Serous effusions are a common complication of lymphomas. Although the frequency of pleural effusion in 20-30% in non-Hodgkin lymphoma and Hodgkin disease, the involvement of peritoneal and pericardial cavities is uncommon.
Although lymphomas rarely present as serous effusions without the involvement of other thoracic and extrathoracic sites, a small group of lymphomas called primary effusion lymphomas exhibit exclusive or dominant involvement of serous cavities, without detectable solid tumor mass.
Not all of the serous effusions in patients with lymphoma or leukemia contain neoplastic cells, such effusions may be the result of inflammation of a serous membrane or occlusion of underlaying vascular channels, or both.
Low grade lymphomas, which is composed of cells that in routine preparations are morphologically similar to normal lymphocytes. Demostrating the neoplastic nature of these cells may require flow cytometry to show their monoclonality.

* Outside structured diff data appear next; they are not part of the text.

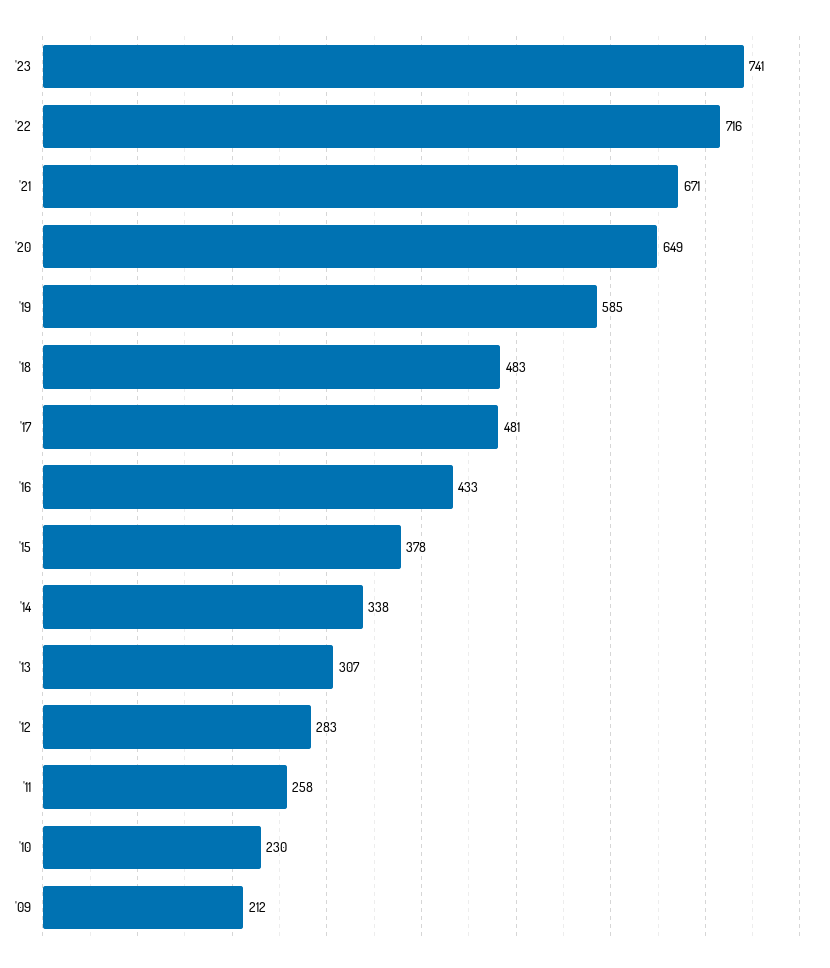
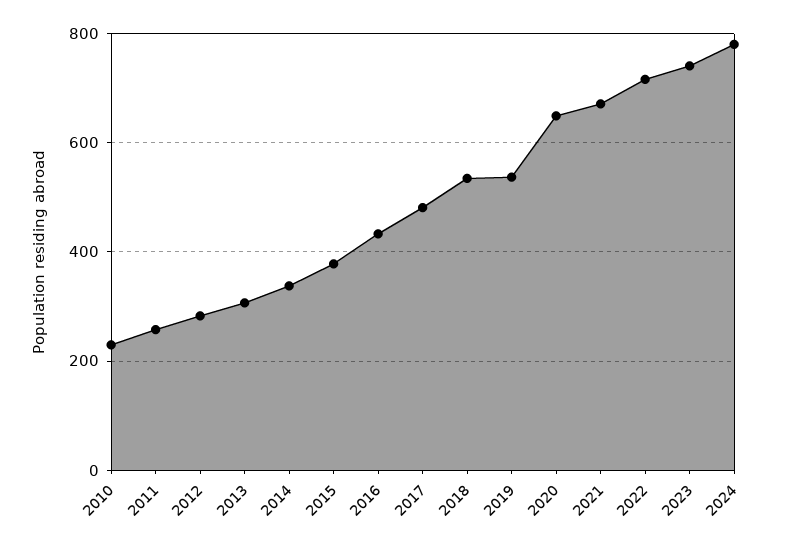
'19: 585 -> 540
'18: 483 -> 540
'09: 212 -> none
2024: none -> 780

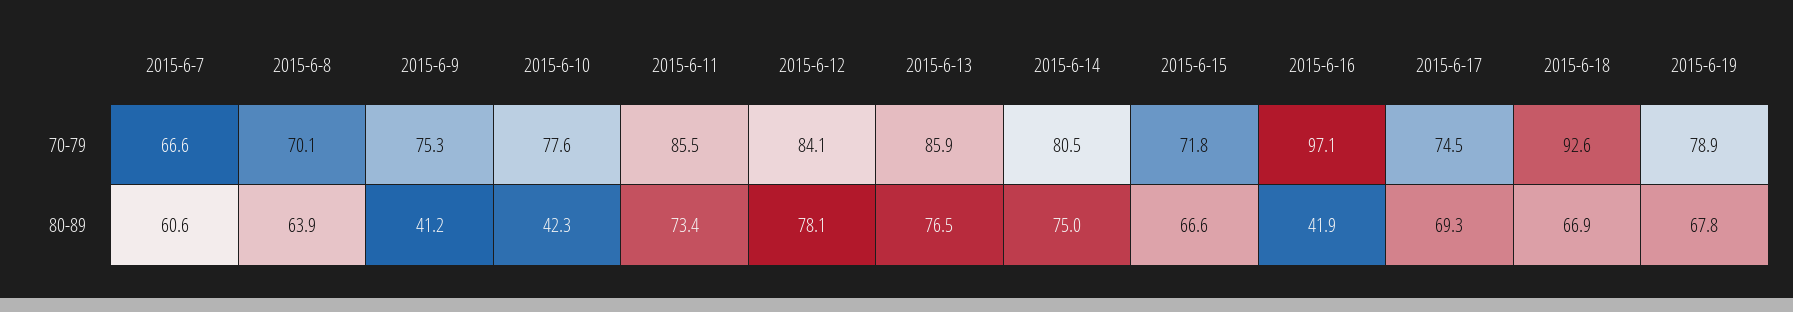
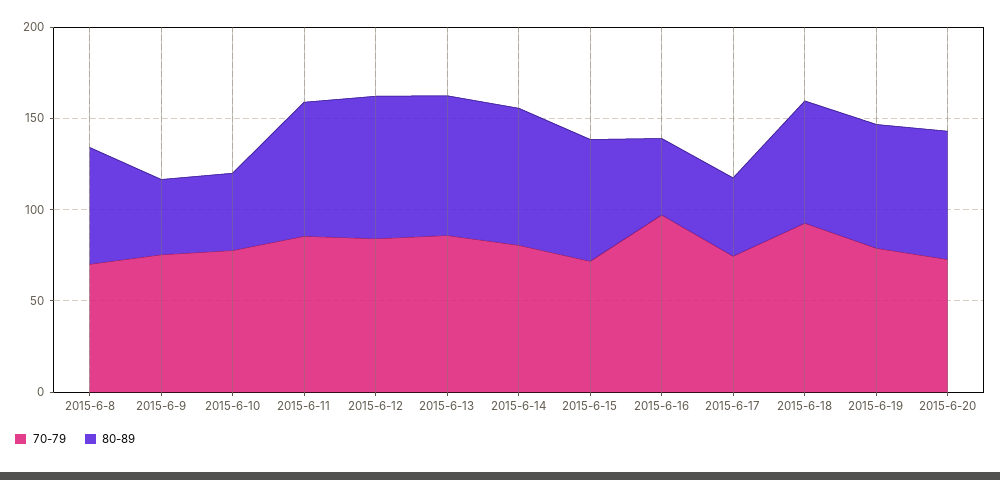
70-79, 2015-6-7: 66.6 -> none
80-89, 2015-6-7: 60.6 -> none
80-89, 2015-6-17: 69.3 -> 40
70-79, 2015-6-20: none -> 70
80-89, 2015-6-20: none -> 70

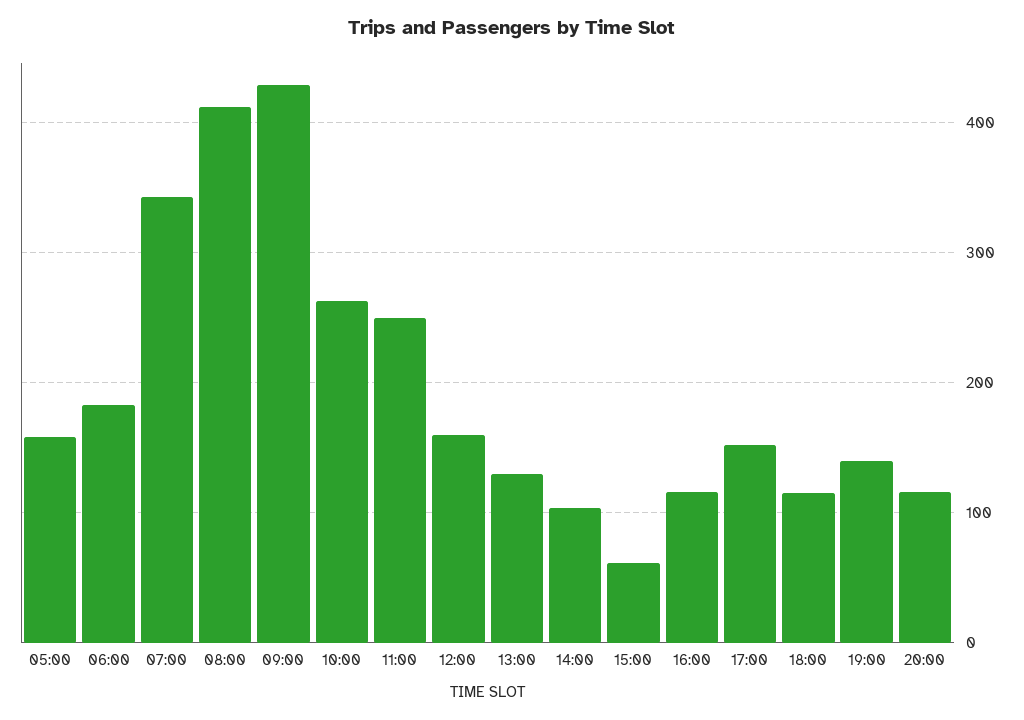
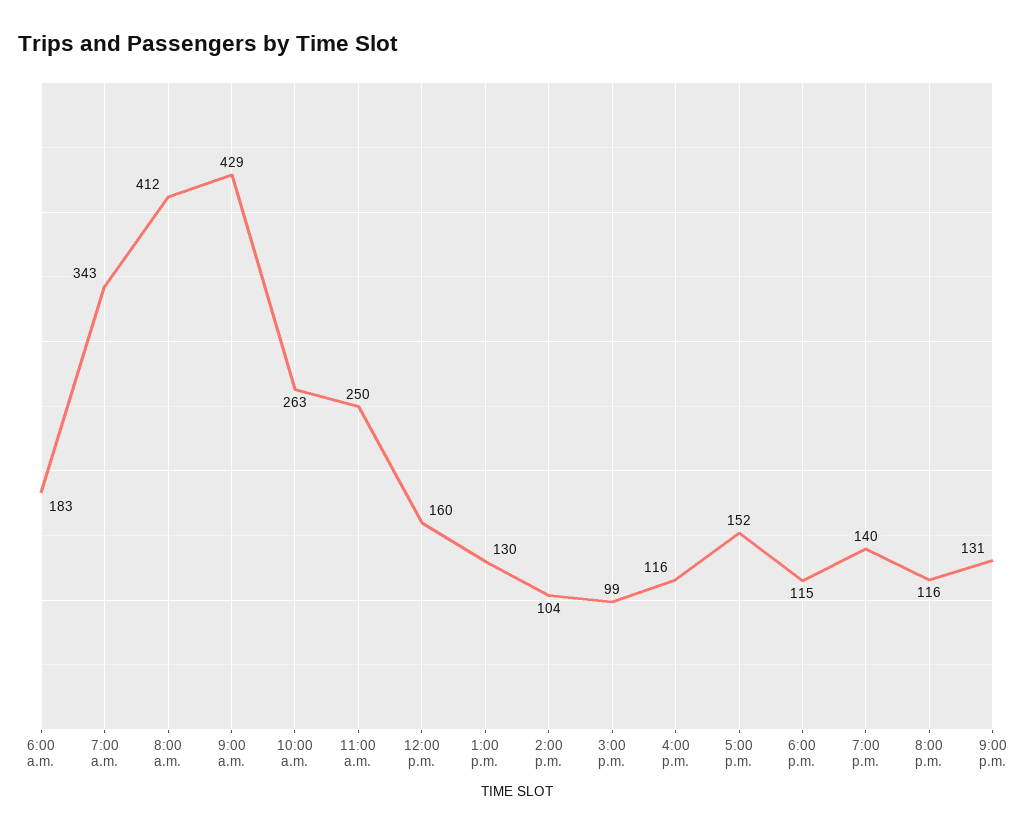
05:00: 160 -> none
15:00: 60 -> 99
9:00 p.m.: none -> 131

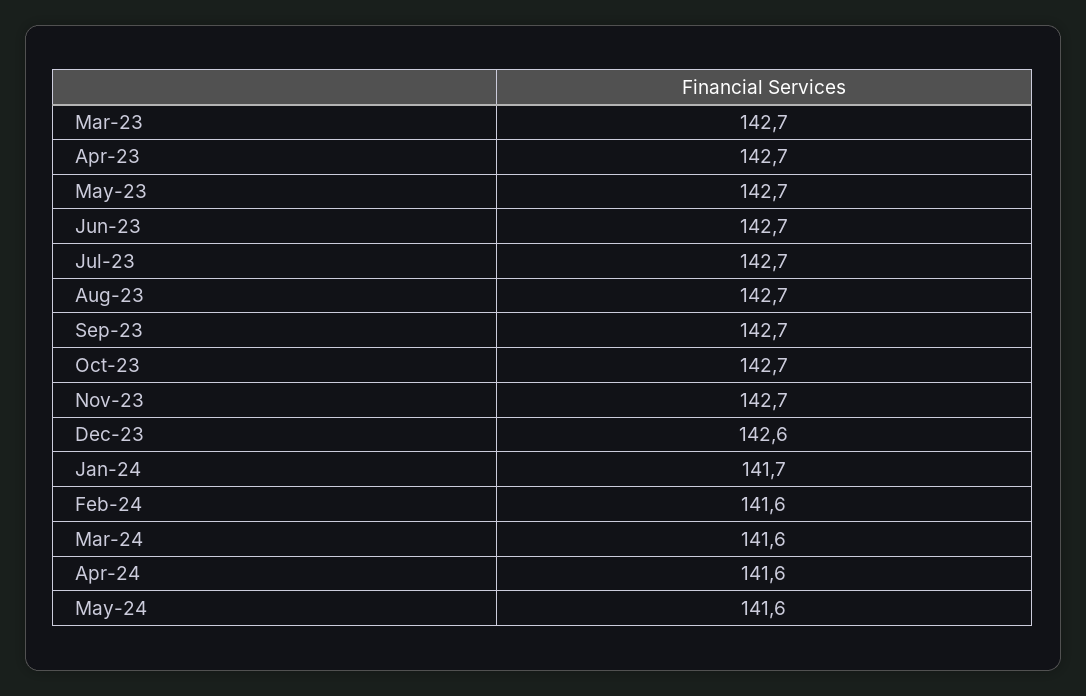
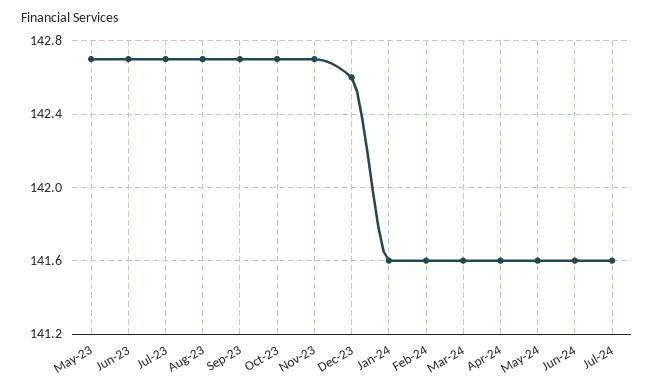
Mar-23: 142.7 -> none
Apr-23: 142.7 -> none
Jan-24: 141.7 -> 141.6
Jun-24: none -> 141.6
Jul-24: none -> 141.6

Lymphoma cells of the higher grades are generally not difficult to recognize. The cells are larger as are their nuclei which may show various degrees of polymorphism, and their nucleoli are more prominent.
Serous effusions are fairly common in patients with Hodgkin´s disease especially in the pleura cavity. The cytologic feature generally is nonspecific. Effusions due to Hodgkin´s disease are not likely contain Reed-Sternberg cells.
Myeloma cells are rarely seen in serous effusions but when they are present they are usually numerous.
This images correspond to a 39 year old man with medical history of lymphoma and a left pleural effusion. An examination of the fluid by cytology showed large atypical lymphocytes consistent with lymphoma.